Female, above and below like the male, but the white spots on the forewing above are larger.
— Charles Swinhoe, Lepidoptera Indica. Vol. IX

==Habitat==
The species is endemic to South Asia, specifically India's Western Ghats, the southern Indian plains, Bangladesh, and Sri Lanka. It thrives in jungles of moderate to heavy rainfall and scrub forests below 900 m. It prefers the undergrowth but can be seen along forest paths and clearings. It can also be seen in gardens with one or more of its host plants.

==Life cycle==

Holometabolism (complete metamorphosis)
| Egg | Larva | Pupa within chrysalis | Imago |

===Larva===
The caterpillars are pale green and possess fleshy, red protrusions along the back.

===Pupa===
The chrysalis is green and turns brown as it nears maturity.
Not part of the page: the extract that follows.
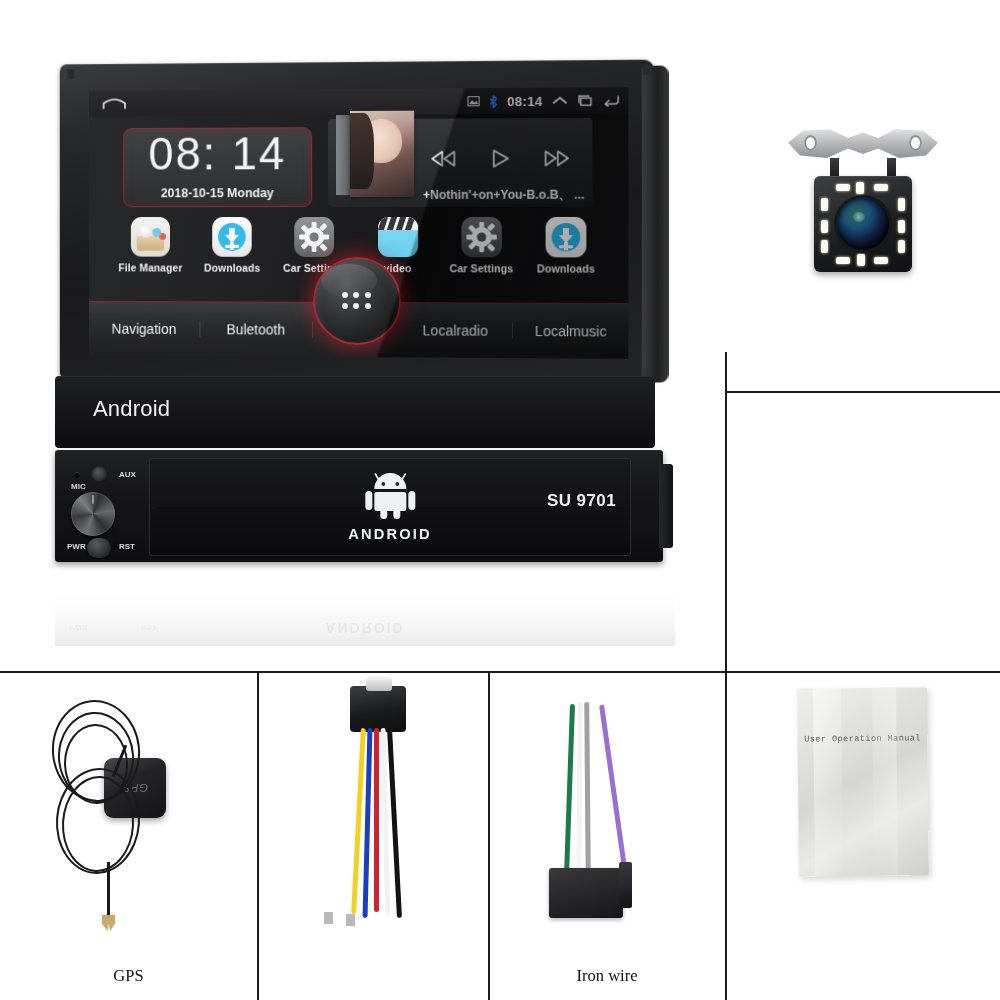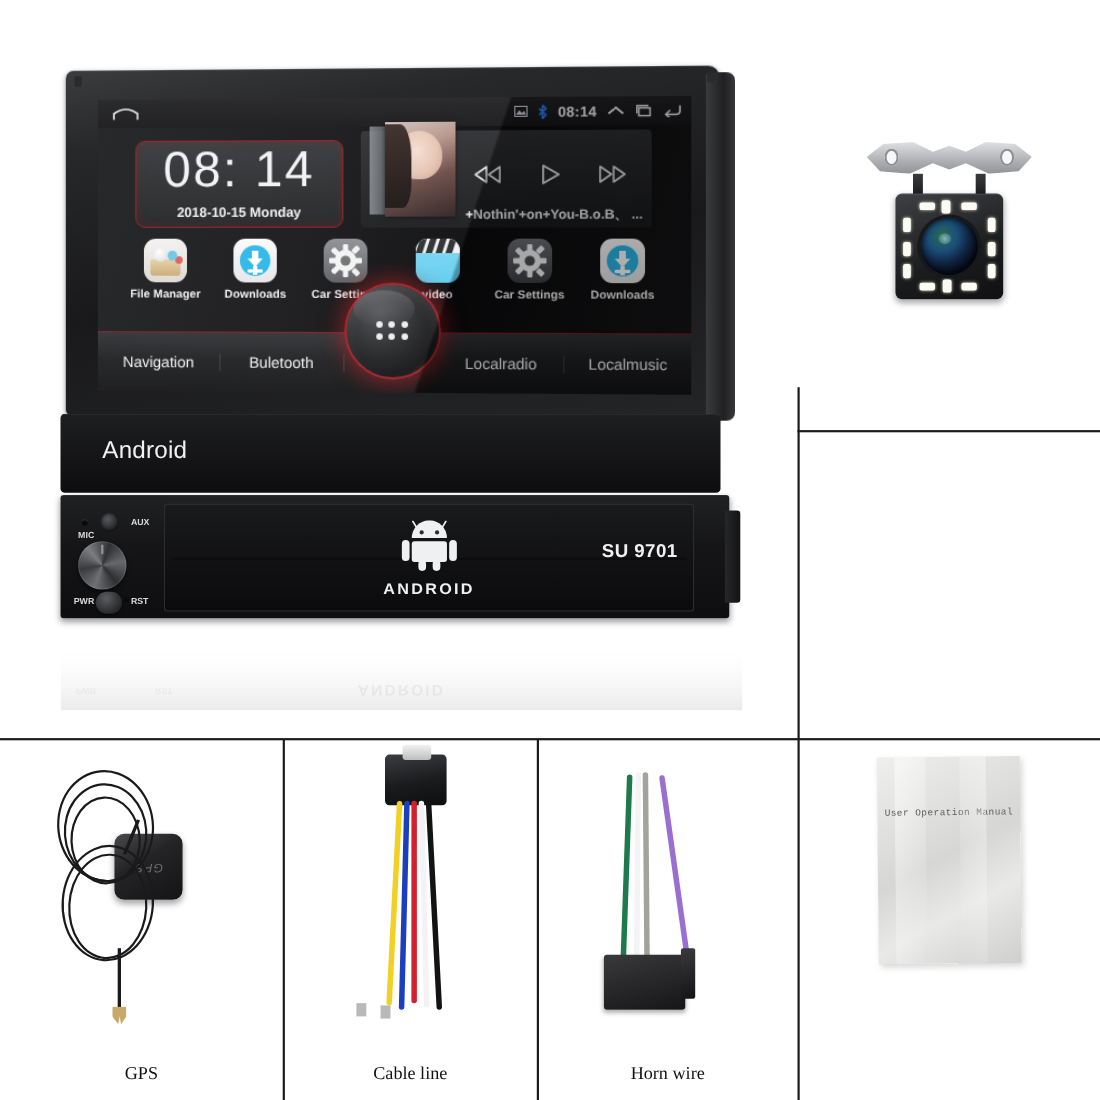"Cable line" div.cell-cap { html: <div>Cable line</div> -> none }
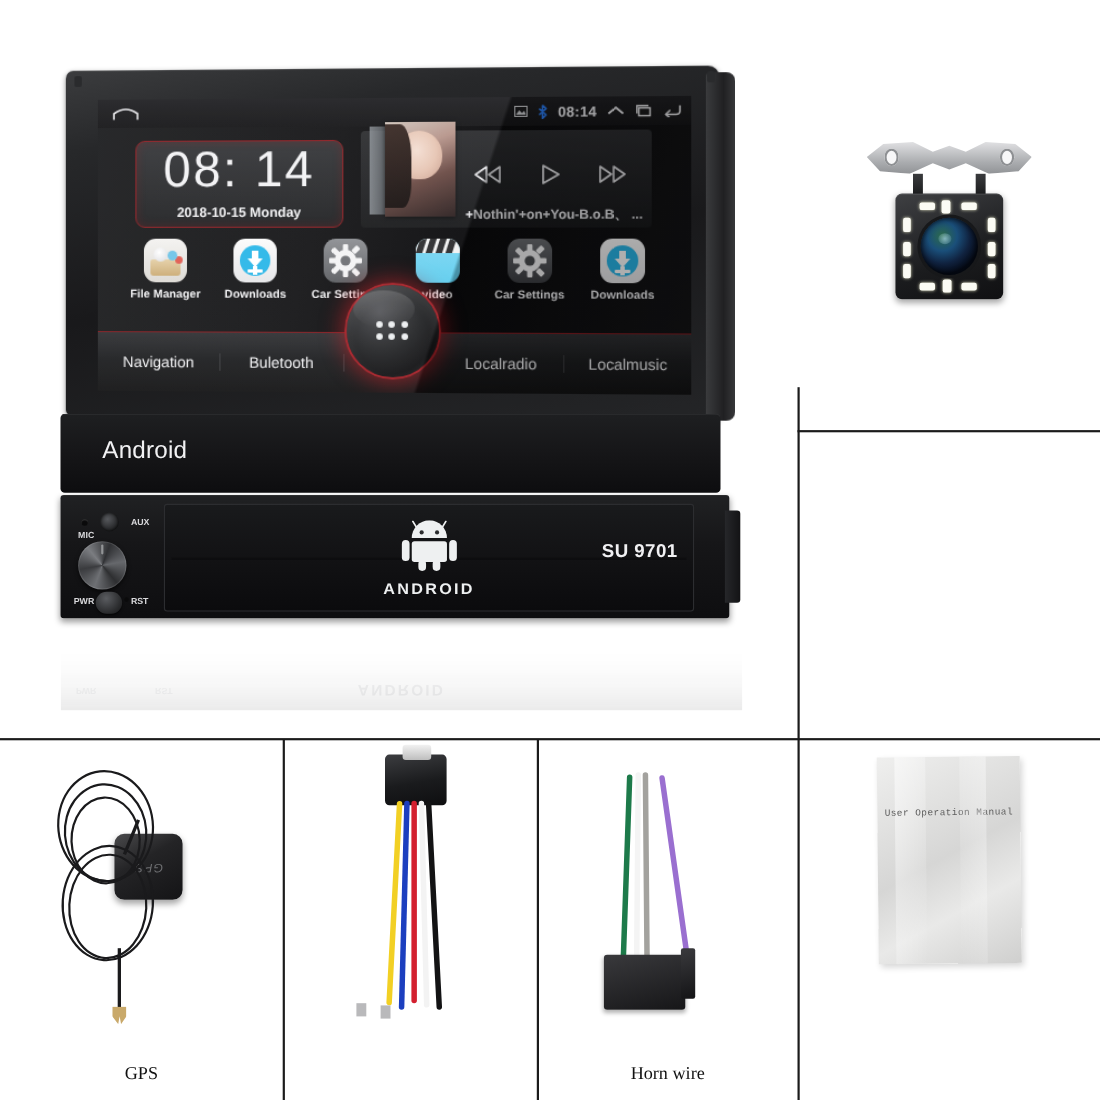"Horn wire" div.cell-cap { text: Horn -> Iron }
The pupa is attached to foliage by a single stalk at the tail end.

=== Imago ===
The monkey puzzle is a weak flier. It keeps low to the ground and generally does not stay airborne for long. When it lands, it tends to turn around, sidestep, and waggle its tail filaments. This may serve to confuse predators as to which end is the butterfly's head.

==Food plants==
The butterfly feeds on soapberries, myrtles, and mangos as well as plants from the families Rubiaceae (Notably Ixora coccinea), Dipterocarpeae, Euphorbiaceae, and Loranthaceae.